Sjoukje Dijkstra overleden, in 1964 de eerste Nederlander met een gouden medaille op de Olympische Winterspelen
Sjoukje Dijkstra is overleden, één van de grootste sportlegendes die Nederland ooit heeft gehad.
Koningin Juliana feliciteert Sjoukje Dijkstra met haar olympische titel. Foto Harry Pot via het Nationaal Archief
Sjoukje Dijkstra werd in 1942 geboren in het Friese Akkrum, maar nog voor haar eerste verjaardag verhuisde ze naar Amstelveen waar vader Lou een dokterspraktijk overnam. Via hem kwam Dijkstra als vanzelfsprekend in aanraking met sport. Hij deed aan hardrijden, wielrennen, zeilen, allerlei sporten. In 1936 heeft hij zelfs meegedaan aan de Olympische Winterspelen. In zijn praktijk keurde hij leden van Amsterdamse sportclubs.
Verjaarscadeau
Op haar zesde verjaardag kreeg Dijkstra van haar vader haar eerste kunstschaatsen. Een bijzonder goede keus, bleek later, alhoewel ze heeft nooit geweten waarom hij op dat idee kwam. “Misschien heeft hij tijdens die Winterspelen van 1936 Sonja Henie zien rijden en was hij zo onder de indruk dat hij zich heeft voorgenomen om ooit kunstschaatsen aan zijn dochter te geven, mocht hij die krijgen.”

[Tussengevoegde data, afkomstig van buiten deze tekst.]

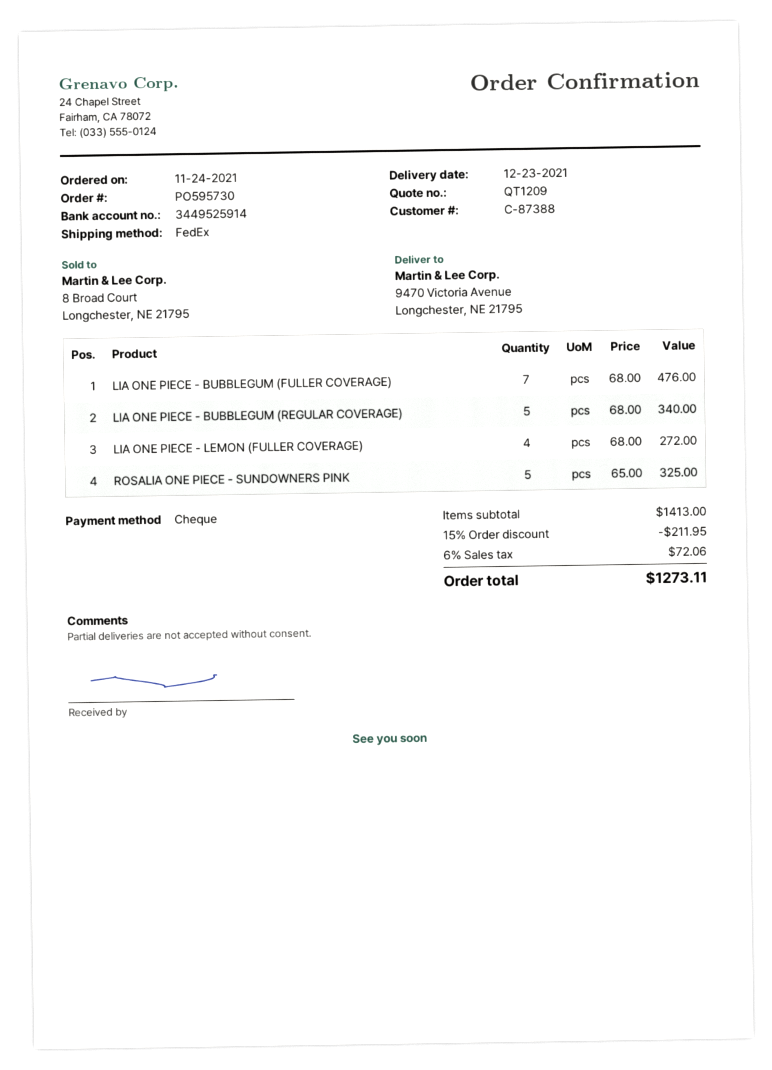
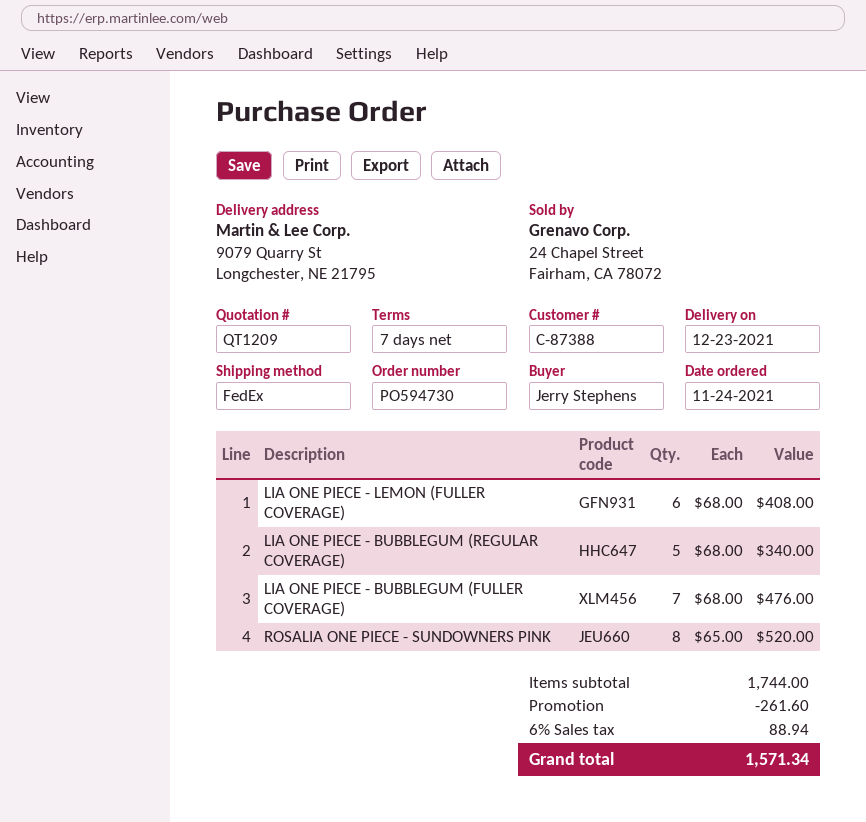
order number: PO595730 -> PO594730
ship to: 9470 Victoria Avenue, Longchester, NE 21795 -> 9079 Quarry St, Longchester, NE 21795
LIA ONE PIECE - LEMON (FULLER COVERAGE): 4 x 68.00 = 272.00 -> 6 x 68.00 = 408.00
ROSALIA ONE PIECE - SUNDOWNERS PINK: 5 x 65.00 = 325.00 -> 8 x 65.00 = 520.00
subtotal: 1413.00 -> 1744.00
discount: 211.95 -> 261.60
tax: 6% = 72.06 -> 6% = 88.94
total: 1273.11 -> 1571.34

Het was in de winter van 1948 dat de zesjarige Sjoukje op de ijsbaan in de Apollohal stond, onder leiding van coach Jan Bauer. Haar vader stapte meteen op de coach af. “Hij stelde voor dat ik meer lessen mocht hebben als ik goed was. Bauer meende vast weer eens zo’n typische vader voor zich te hebben, maar na een paar weken had hij door dat ik inderdaad een talent was.” De trainingen waren tijdens publieksuren achter touwtjes, maar dat was geen probleem: “Ik was zes jaar en alleen maar blij dat ik op het ijs stond.”
Het eerste seizoen liep wel slecht af. “Er reed een pastoor over de ijsbaan, die niet keek waar hij ging. Hij viel bovenop me en toen was mijn been gebroken. Het was gelukkig aan het einde van het seizoen. Die pastoor heeft me trouwens gewoon op het ijs laten liggen.” Er volgde een tweede jaar in de Apollohal, maar door sluiting werd Dijkstra gedwongen om uit te wijken naar Den Haag, toen nog de enige ijsbaan van het land. “En daar ontmoette ik Joan Haanappel.” In diezelfde tijd ontfermde Annie Verlee zich over Dijkstra en Haanappel.
Geen verzuim
In al die jaren verzorgde Lou Dijkstra het vervoer. “Om half vier haalde hij me van school en deed mij dan in de auto de schaatsen aan. Hij stemde zo zijn praktijk af op mijn trainingen, minstens twee of drie keer per week. Als ik schaatste, legde hij bezoeken af bij zijn Amsterdamse patiënten.”
Het is in die tijd maar één keer voorgekomen dat Dijkstra niet naar de ijsbaan ging. “Ik had die dag geen zin, want ik wilde liever spelen op straat. Mijn vader vond het prima, maar dan moest ik niet na een half uur klagen dat ik toch naar de baan wilde. Zo spraken we het af, maar na een half uur wilde ik eigenlijk alsnog schaatsen. Mijn vader wilde echt niet meer, waarna ik nooit meer heb afgezegd.”
Olympisch kampioen
In 1962 won Dijkstra als eerste Nederlander het WK Kunstschaatsen. Twee jaar later behaalde zij goud op de Olympische Winterspelen, óók een primeur voor ons land.
Op 1 maart 1964 voegde ze er in Dortmund nog een wereldtitel aan toe, de derde op rij. En dat gebeurde ook nog eens met een enorme overmacht, tot vreugde van de duizenden Nederlandse supporters.
‘In de nacht van zaterdag op zondag liepen twee van top tot teen in rood-wit-blauw geklede Nederlanders gearmd over een plein in het slapende Dortmund,’ schreef Het Parool hierover. ‘Ze zongen het lied, dat men sinds zaterdagavond in deze Westfaalse stad als het Nederlandse volkslied beschouwt: Hand in hand kameraden, voor Sjoukje één.’
Daarna nam ze afscheid van de wedstrijdsport, maar bleef wel haar hele leven betrokken bij haar geliefde sport, samen met Joan Haanappel.